Deep Image Colorization

The goal of this project was to create a neural network to solve the problem of grayscale colorization, where an input grayscale image has missing channels amended such that we estimate a full color variant of the image. I opted to implement the model as detailed here.

CNN encoder for initial feature extraction
Additional feature extractor using a pre-trained Inception-ResNet-V2
Fusion layer to combine both sets of features
Decoder to upsample and estimate the output from the fused features

Model Overview

I enjoy this network as it combines many of the benefits of transfer learning with an additional bare network for fine tuning as the domain transfer will never be perfect with a pre-trained encoder. The paper linked prior goes into much more detail and was a great guide for my implementation, if you are interested I advise you read it.

Problem Statement

The problem if image colorization is quite an interesting one the simplifies into an elegant self-supervised problem. Given a grayscale image, can we estimate the additional color channels required to gave a full-color image. This sounds difficult at first but with some tweaks to the images, it’s quite easy to formulate this as a simple problem.

In the RGB color space, it’s hard to imagine how you may split the original image into a set of components, but if you convert the image to be in the LAB color space the problem can easily be modeled as a self-supervised problem. In the LAB color space, the L component is the grayscale component and the AB channels encode color information.

Converting our dataset images to the LAB color space, we easily get our input L channel and our ground truth AB channels! Therefore, the dataset requirements are just full-color images. The problem statement simplified as such, we are looking to estimate a function f such that:

f(I_L) \rightarrow (I_a, I_b)

Where $f$ will be our large convolutional net.

Dataset

I opted to use the places2 dataset as the context of colorizing an image of scenery or typical views from the human perspective are well captured in this dataset. As the dataset is very large and I had limited hardware to train on, I opted to subset the dataset into smaller splits.

from skimage import io
import os

# Create New Directories
for name in ['train', 'validation','test']:
    path = "dataset/" + name + "/"
    os.makedirs(path, exist_ok=True)

I then split images from the validation set into specified counts for each split.

# Setting up Breakpoints
num_train = 1000
num_val = 200
num_test = 100

base_dir = './data/validation/'
files = os.listdir(base_dir)
index = 0
for i,image in enumerate(files):

    test = io.imread(base_dir + image)
    if test.ndim != 3:
        continue

    # Pick what folder to place image into
    if i < num_train:
        os.rename(base_dir + image, "./dataset/train/" + image)
    elif i < (num_train + num_val):
        os.rename(base_dir + image, "./dataset/validation/" + image)
    elif i < (num_train + num_val + num_test):
        os.rename(base_dir + image, "./dataset/test/" + image)
    else:
        break
    index += 1

Now that I have folders containing my data, I needed to work on a PyTorch dataset for data loading. There are a few things to consider when creating the dataloader.
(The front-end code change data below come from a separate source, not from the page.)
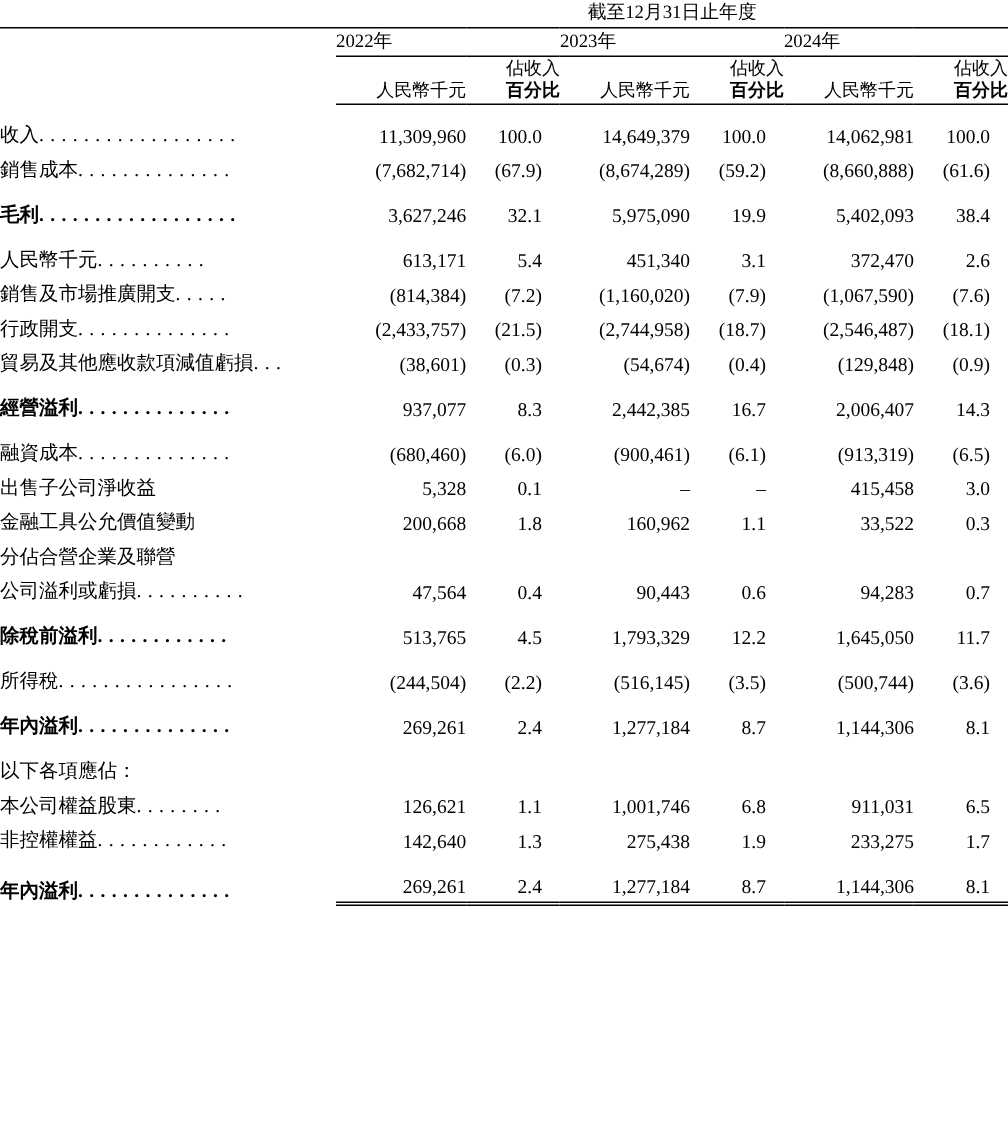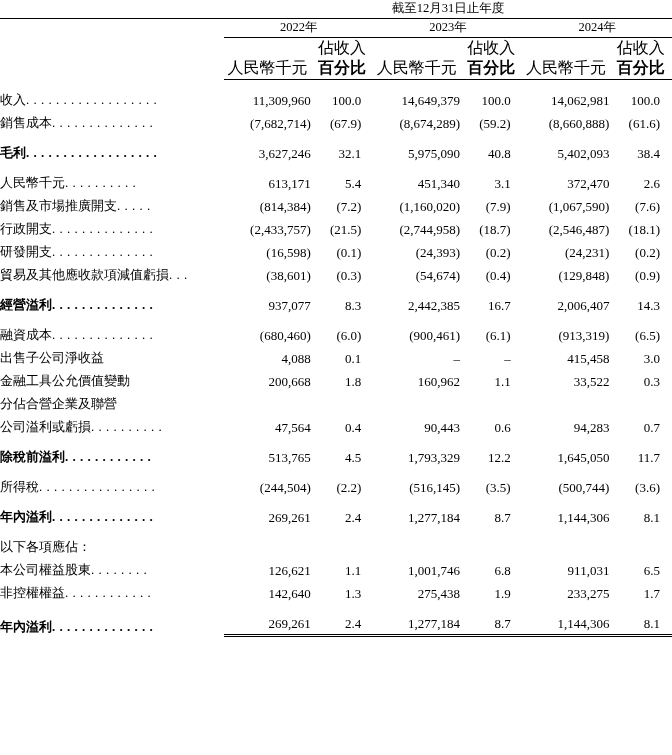"2022年" .yr { text-align: center -> left }
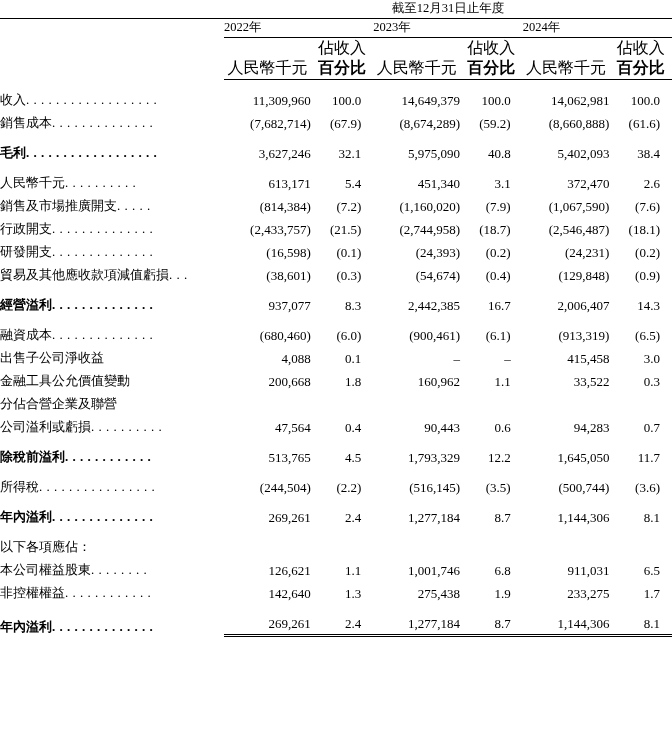"佔收入" .unit { font-size: 16px -> 12px; text-align: center -> right }
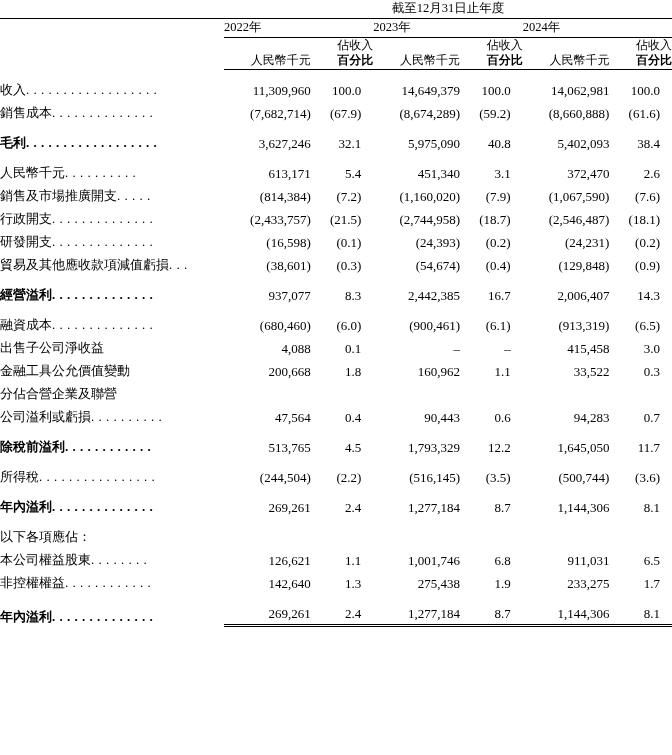"40.8" td.num { text: 40.8 -> 19.9 }
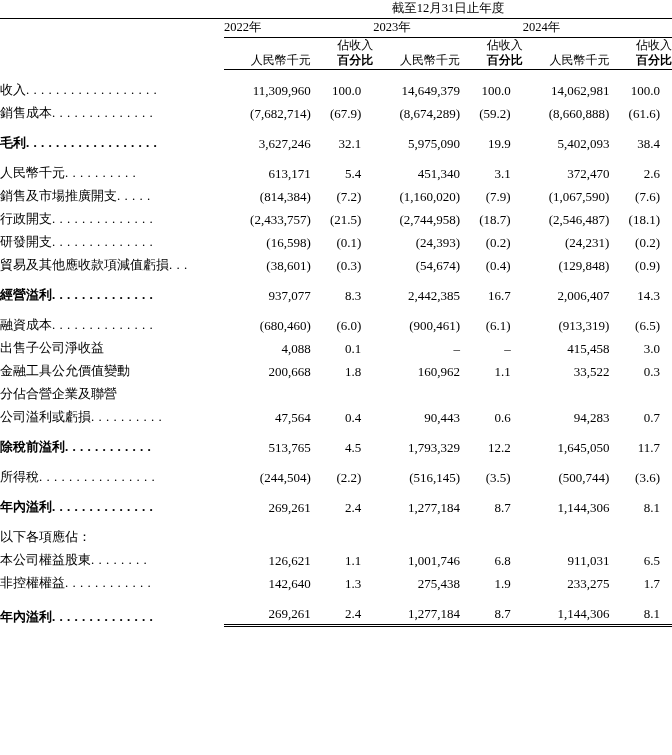"研發開支. . . . ." tr.datarow { html: <tr> <td><span>研發開支</span><span>. . . . . . . . . . . . . .</span></td> <td>(16,598)</td> <td>(0.1)</td> <td>(24,393)</td> <td>(0.2)</td> <td>(24,231)</td> <td>(0.2)</td> </tr> -> none }
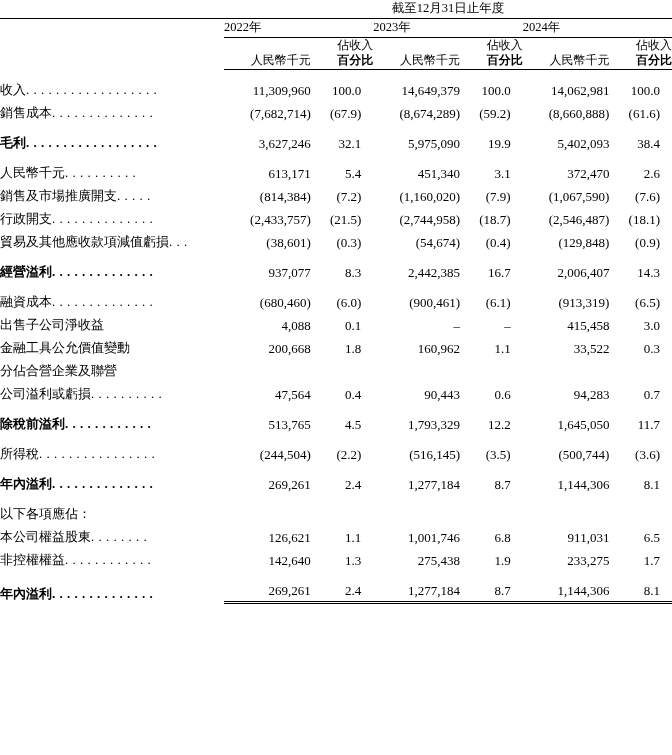"4,088" td.num { text: 4,088 -> 5,328 }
The input image is the grayscale channel (L channel in LAB space) so we’ll need to retrieve that component after converting the RGB dataset images
The two other components (AB in LAB) are our ground truth output so we’ll also retrieve those as such
Pre-Trained ResNet requires a different input image size than the base encoder
- We’ll need to resize the dataset images to have each variant

The following code achieves all of these goals and helps us bring all the necessary data.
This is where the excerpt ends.